4th set, 5:7, 2:6, 6:3, 2:4 – There are whistles from the audience: Zverev says Menšík’s serve landed out of bounds. Chair referee James Keothavong comes down – and passes the ball well. The German doesn’t want to believe it. But I just have to keep playing. Once again it’s a tie. Menšík remains aggressive, goes for it, Zverev makes a backhand mistake and the Czech shortens again.
4th set, 5:7, 2:6, 6:3, 1:4 – That doesn’t exist! Zverev comes forward, wants to apply pressure with a volley – and is surprised by a Mensik net roller that he can no longer bring back. But he can rely on his backhand; time and again he catches the Czech on the wrong foot with this shot. With another service winner, Zverev makes it 4:1.
4th set, 5:7, 2:6, 6:3, 1:3 – Big drama now. Menšík fights against the next break and defends himself fiercely. He fends off two break chances from Zverev, then puts a serve right on the line, comes to the net and finishes with a volley. That was very close for the Czech, who didn’t give up.
4th set, 5:7, 2:6, 6:3, 0:3 – Zverev now seems to have taken away the momentum from the third set from his opponent. It tries its own offensive, comes to the net and concentrates on making it 3-0.
4th set, 5:7, 2:6, 6:3, 0:2 – It goes back and forth now. Zverev takes the serve from his opponent right in his peak phase, strong at this point! Hamburg was already 30:40 behind, but then Menšík wanted too much and put a stop in the net. Tie. Zverev then forces the next backhand error and has break ball. He uses this directly because he forces his opponent to make the next mistake with a great forehand return. Very strong.
4th set, 5:7, 2:6, 6:3, 0:1 – Good thing: Zverev gets his service through at the beginning of the fourth set without any problems.

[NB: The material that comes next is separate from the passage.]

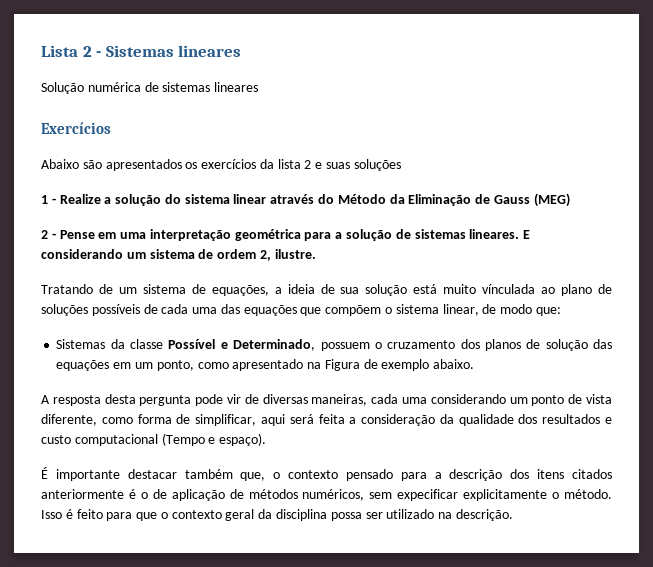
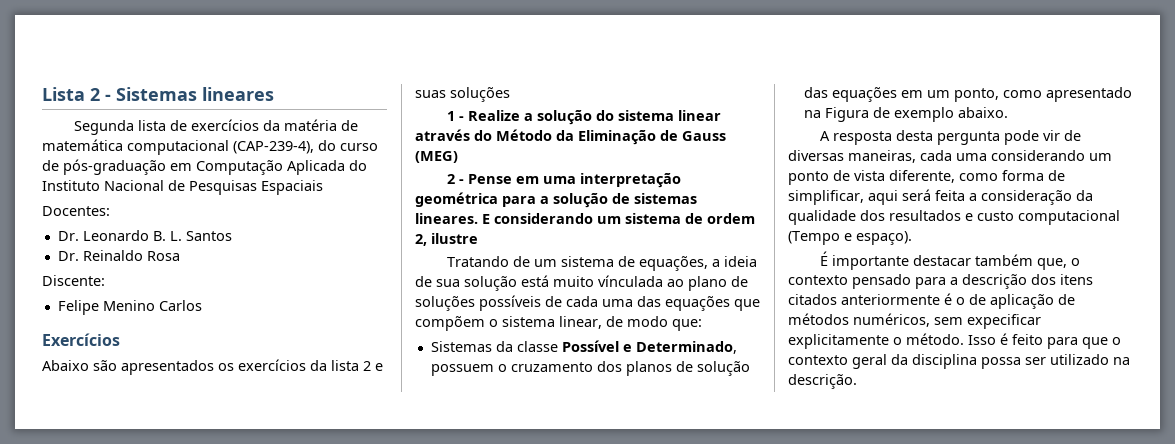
[41,82,259,94] Solução numérica de sistemas lineares -> [74,119,359,135] [42,139,378,155] [42,159,367,175] [42,180,323,195] [42,206,110,216] [57,230,232,241] [57,250,180,261] [42,275,105,286] [57,300,202,315] Segunda lista de exercícios da matéria de matemática computacional (CAP-239-4), do curso de pós-graduação em Computação Aplicada do Instituto Nacional de Pesquisas Espaciais // Docentes: // Dr. Leonardo B. L. Santos // Dr. Reinaldo Rosa // Discente: // Felipe Menino Carlos
[274,249,316,259] ilustre. -> [431,233,478,244] ilustre

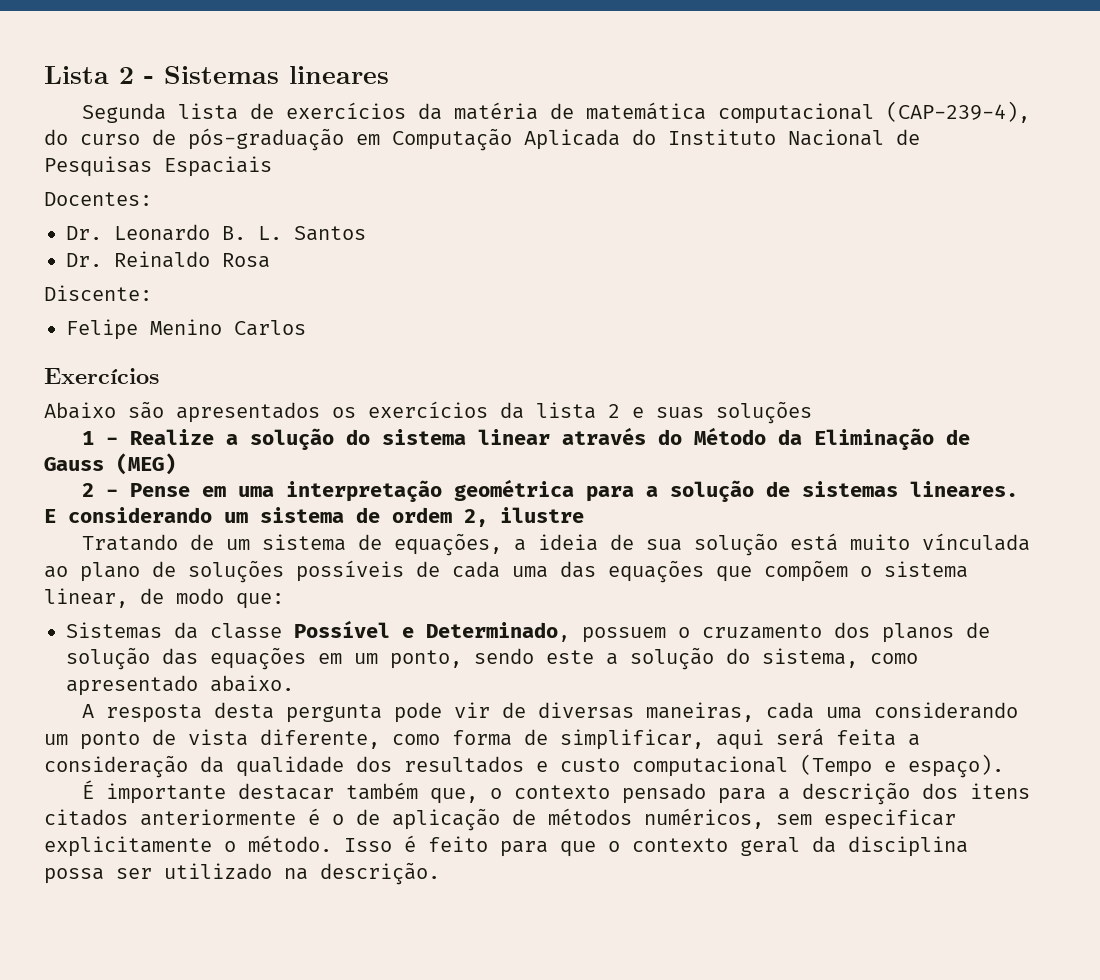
[1002,87,1132,102] [803,107,954,122] como apresentado na Figura de exemplo -> [474,647,918,670] [66,675,198,696] sendo este a solução do sistema, como apresentado
[967,314,1041,329] expecificar -> [824,809,956,830] especificar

3rd set, 5:7, 2:6, 6:3 – Jakub Menšík took this third set in just 38 minutes. The medical timeout apparently worked wonders for the Czech. He took control of this round, played exhilaratingly again at times and caught his opponent, who had so far dominated the game, cold. Symptomatic: A rally over 17 (!) strokes at 40:0, which Menšík concludes in style with a stop. The audience goes wild. He only made four unforced errors (Zverev, on the other hand, eleven), he hit eight winners and thus fully deserved to secure this set. Now it gets exciting: How does Zverev react?